● **SUPPLIED INFORMATION**
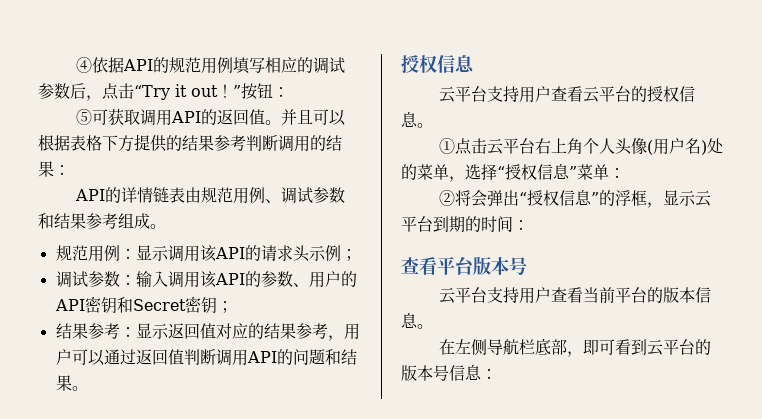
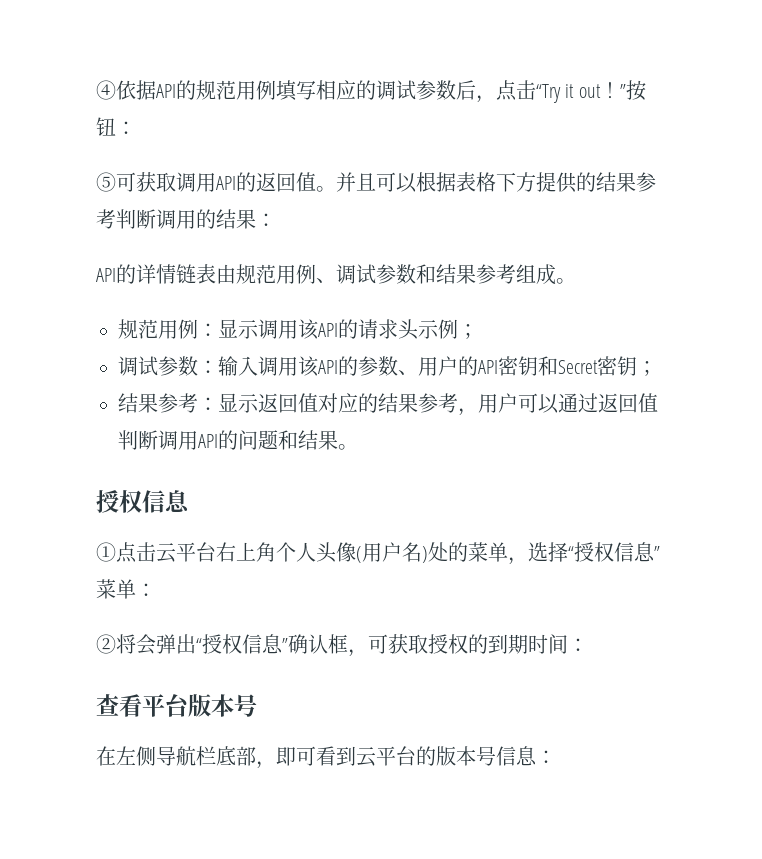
[439,86,696,103] [401,112,433,128] // 云平台支持用户查看云平台的授权信息。 -> (190, 501) none
[599,190,712,208] [401,216,481,232] 的浮框，显示云平台到期的 -> [288,634,528,657] 确认框，可获取授权的到期
[439,287,712,304] [401,313,433,329] // 云平台支持用户查看当前平台的版本信息。 -> (257, 705) none

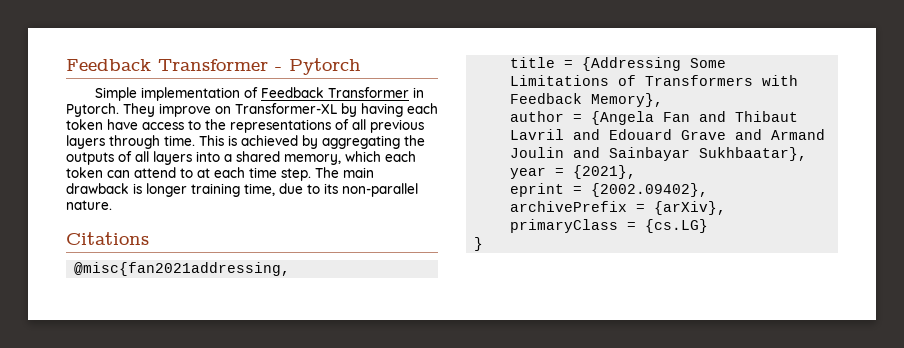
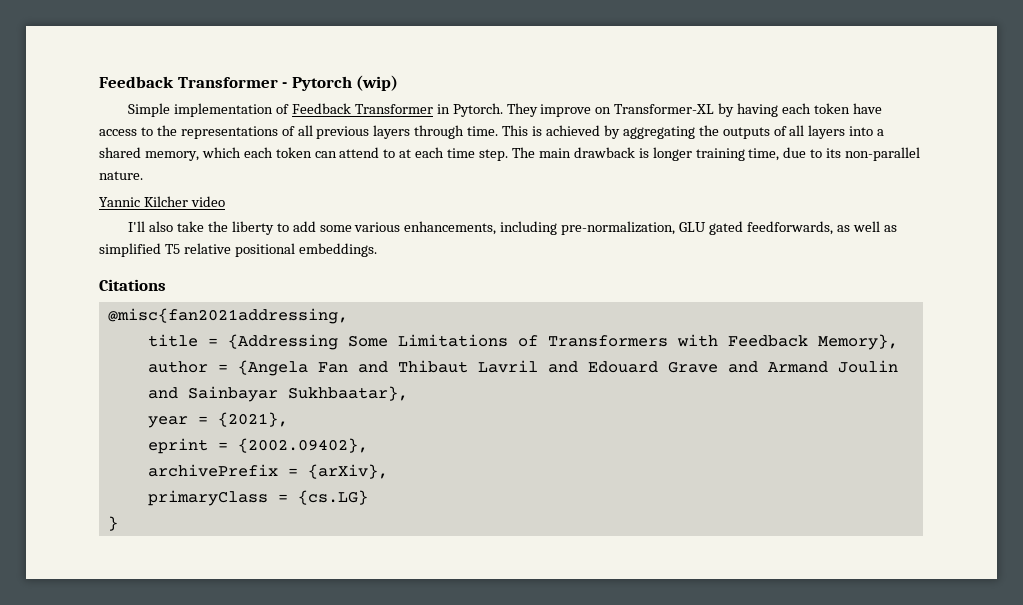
(361, 66) none -> [356,75,399,91] (wip)
(112, 205) none -> [99,196,225,207] [128,221,897,235] [99,243,377,257] // Yannic Kilcher video // I'll also take the liberty to add some various enhancements, including pre-normalization, GLU gated feedforwards, as well as simplified T5 relative positional embeddings.

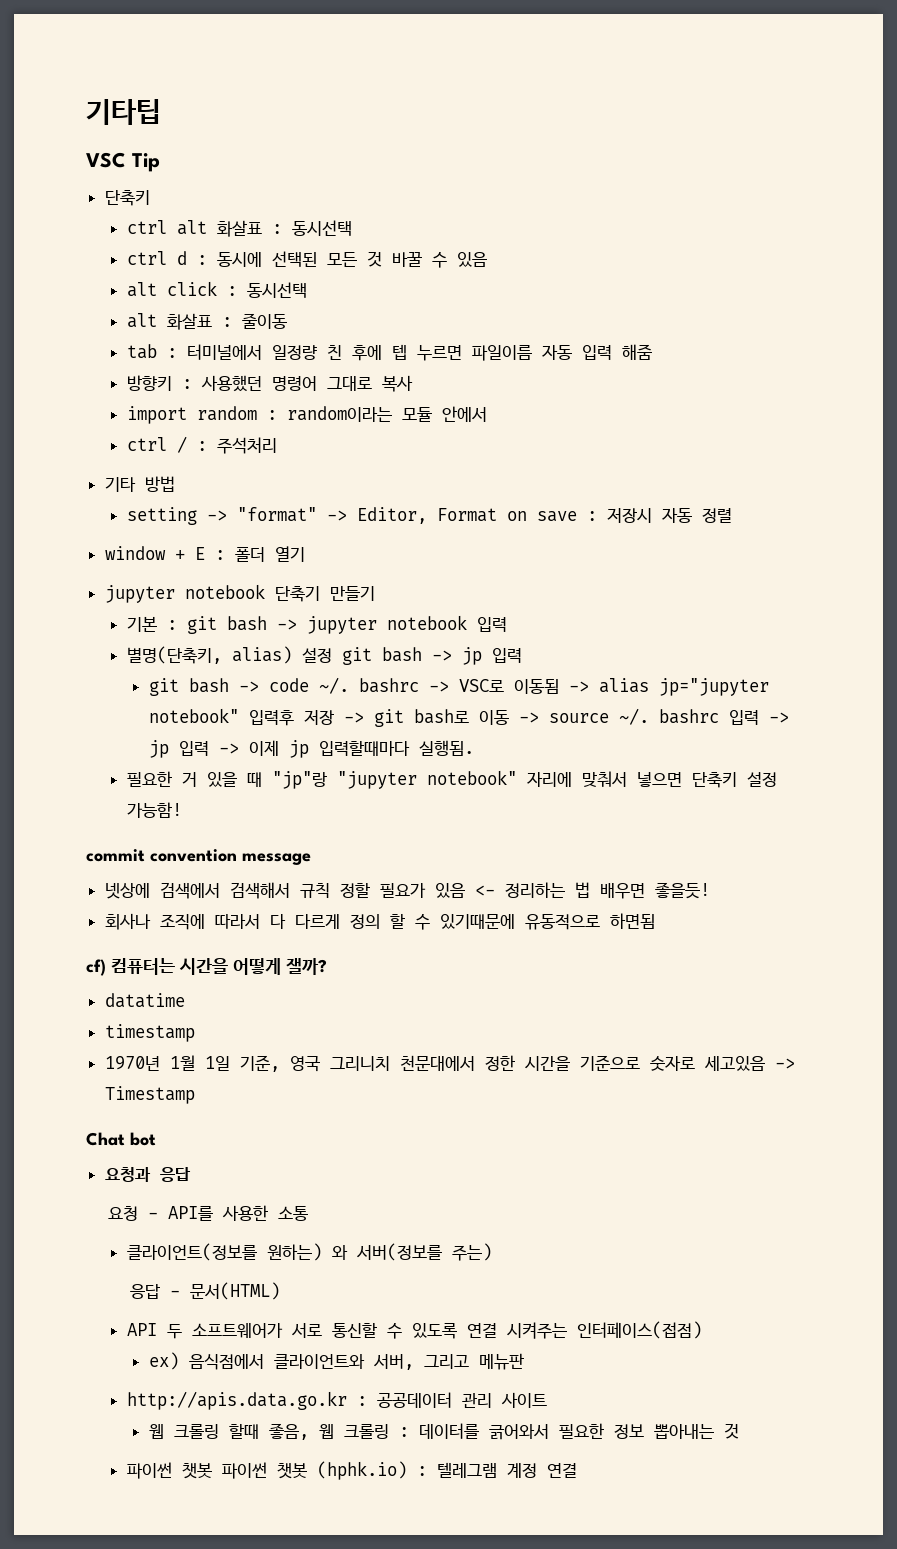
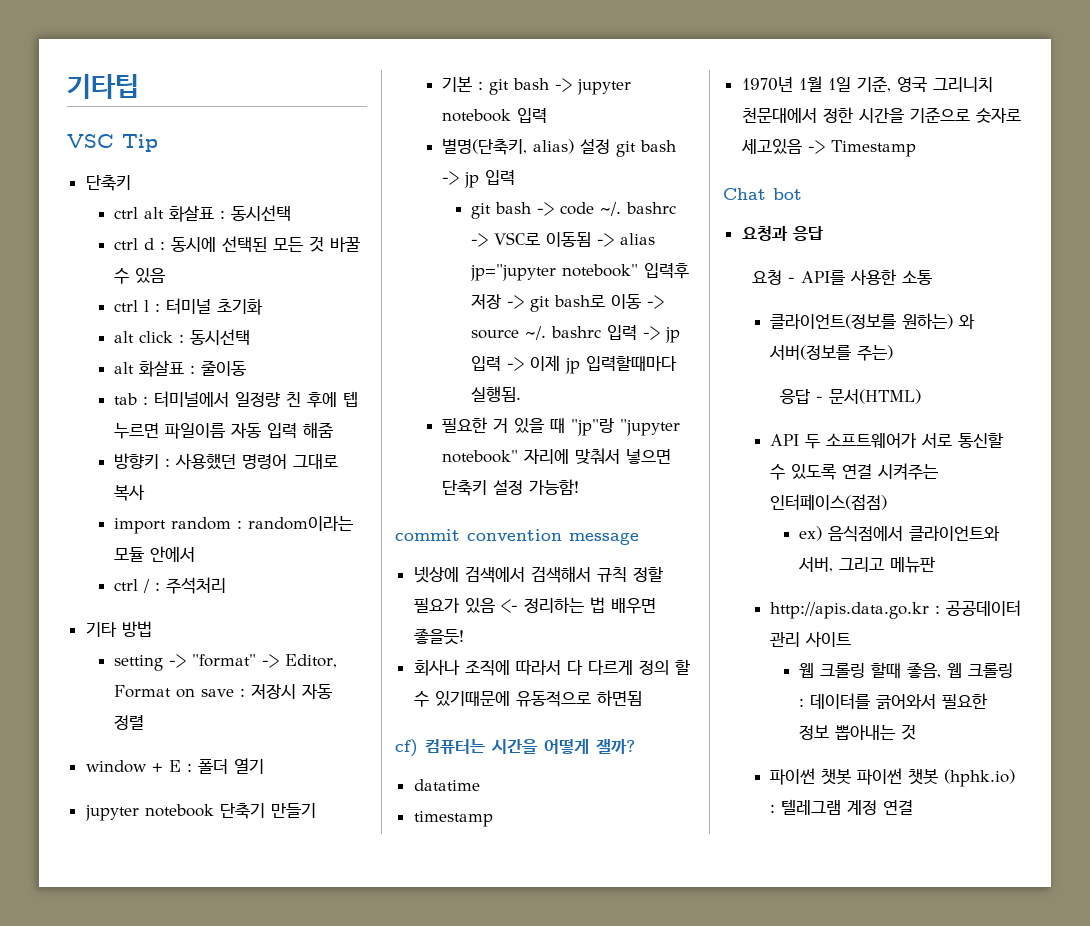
(487, 259) none -> [114,298,264,315] // ctrl l : 터미널 초기화

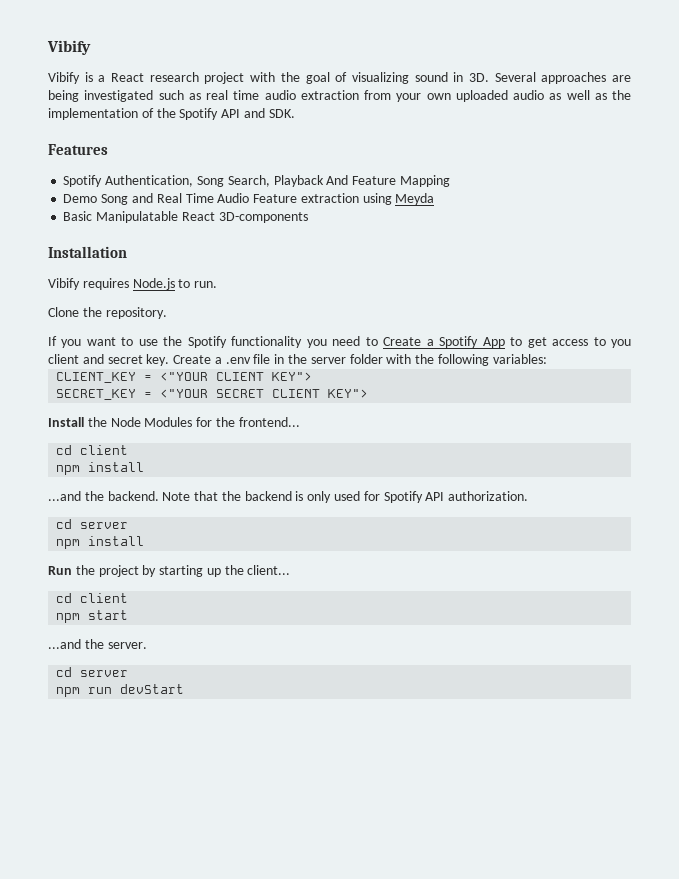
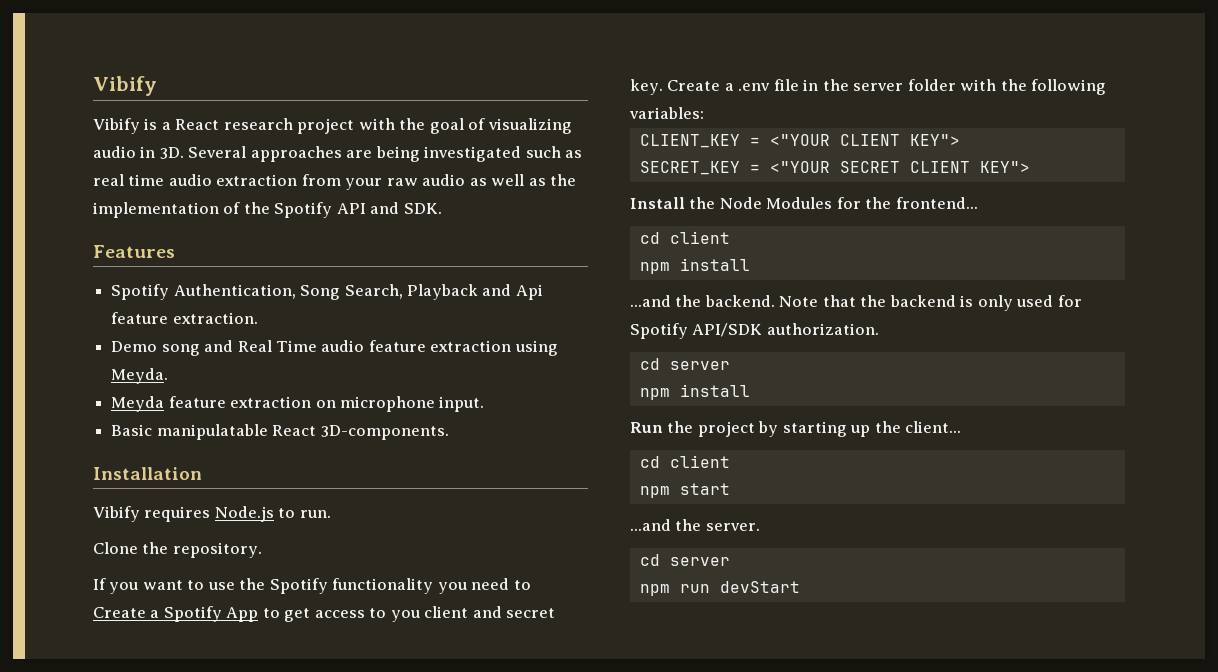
[414,72,448,82] sound -> [93,146,136,158] audio
[426,90,508,102] own uploaded -> [386,178,418,186] raw
[326,175,450,187] And Feature Mapping -> [482,284,543,300] [111,312,258,324] and Api feature extraction.
[101,194,129,205] Song -> [161,344,200,356] song
[217,193,298,203] Audio Feature -> [321,340,426,352] audio feature
(392, 199) none -> [111,368,169,384] Meyda. //
[63,211,308,223] // Basic Manipulatable React 3D-components -> [168,396,485,412] [111,424,449,440] feature extraction on microphone input. // Basic manipulatable React 3D-components.
[425,492,445,501] API -> [692,323,763,337] API/SDK

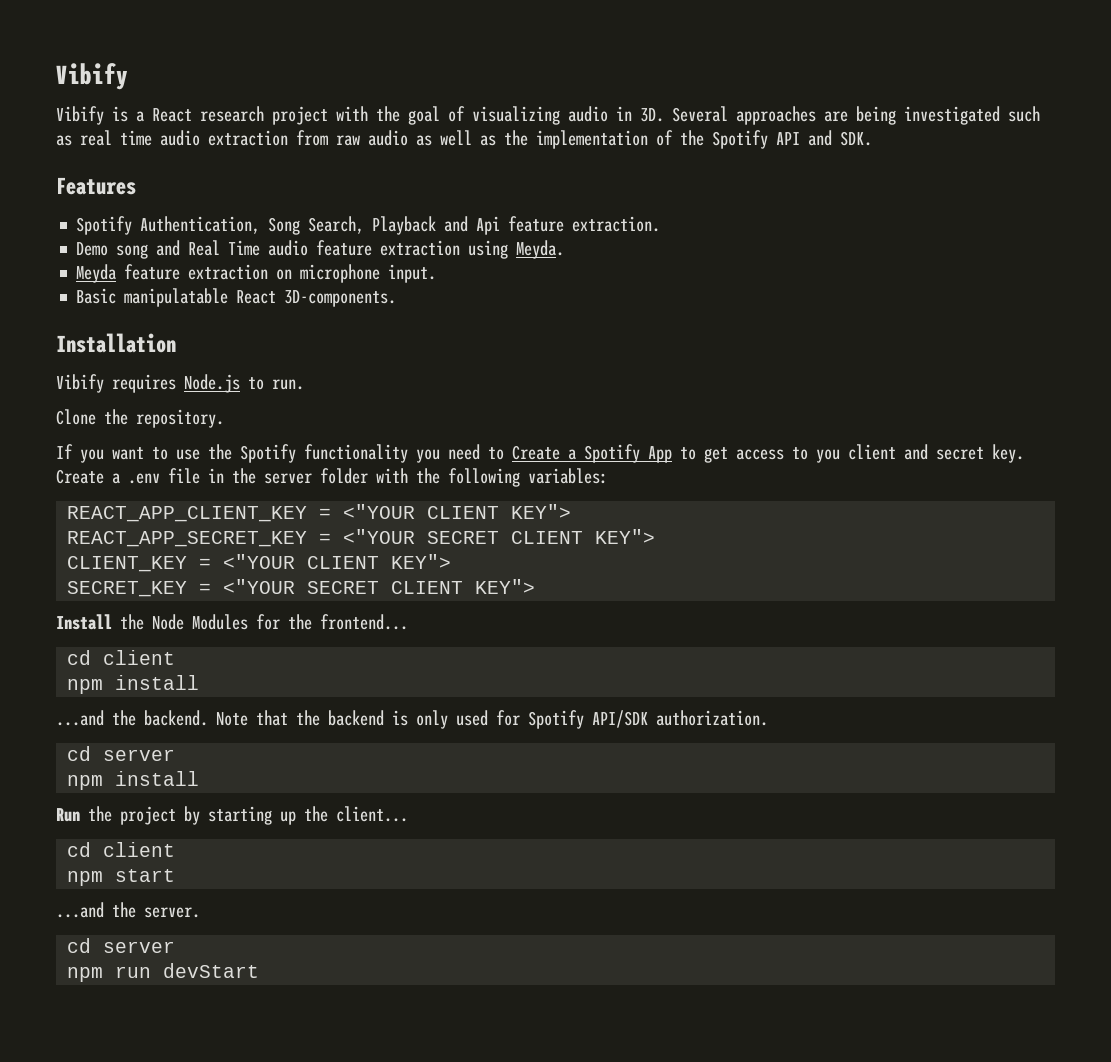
[345,178,383,190] your -> (328, 138) none
(704, 113) none -> [67,504,572,522] [67,529,656,547] // REACT_APP_CLIENT_KEY = <"YOUR CLIENT KEY"> // REACT_APP_SECRET_KEY = <"YOUR SECRET CLIENT KEY">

● **TASK PROMPT**
Copy all lines from the material that contain "extraction".

● **RESPONSE TO THE EXERCISE**
[326,175,450,187] And Feature Mapping -> [482,284,543,300] [111,312,258,324] and Api feature extraction.
[63,211,308,223] // Basic Manipulatable React 3D-components -> [168,396,485,412] [111,424,449,440] feature extraction on microphone input. // Basic manipulatable React 3D-components.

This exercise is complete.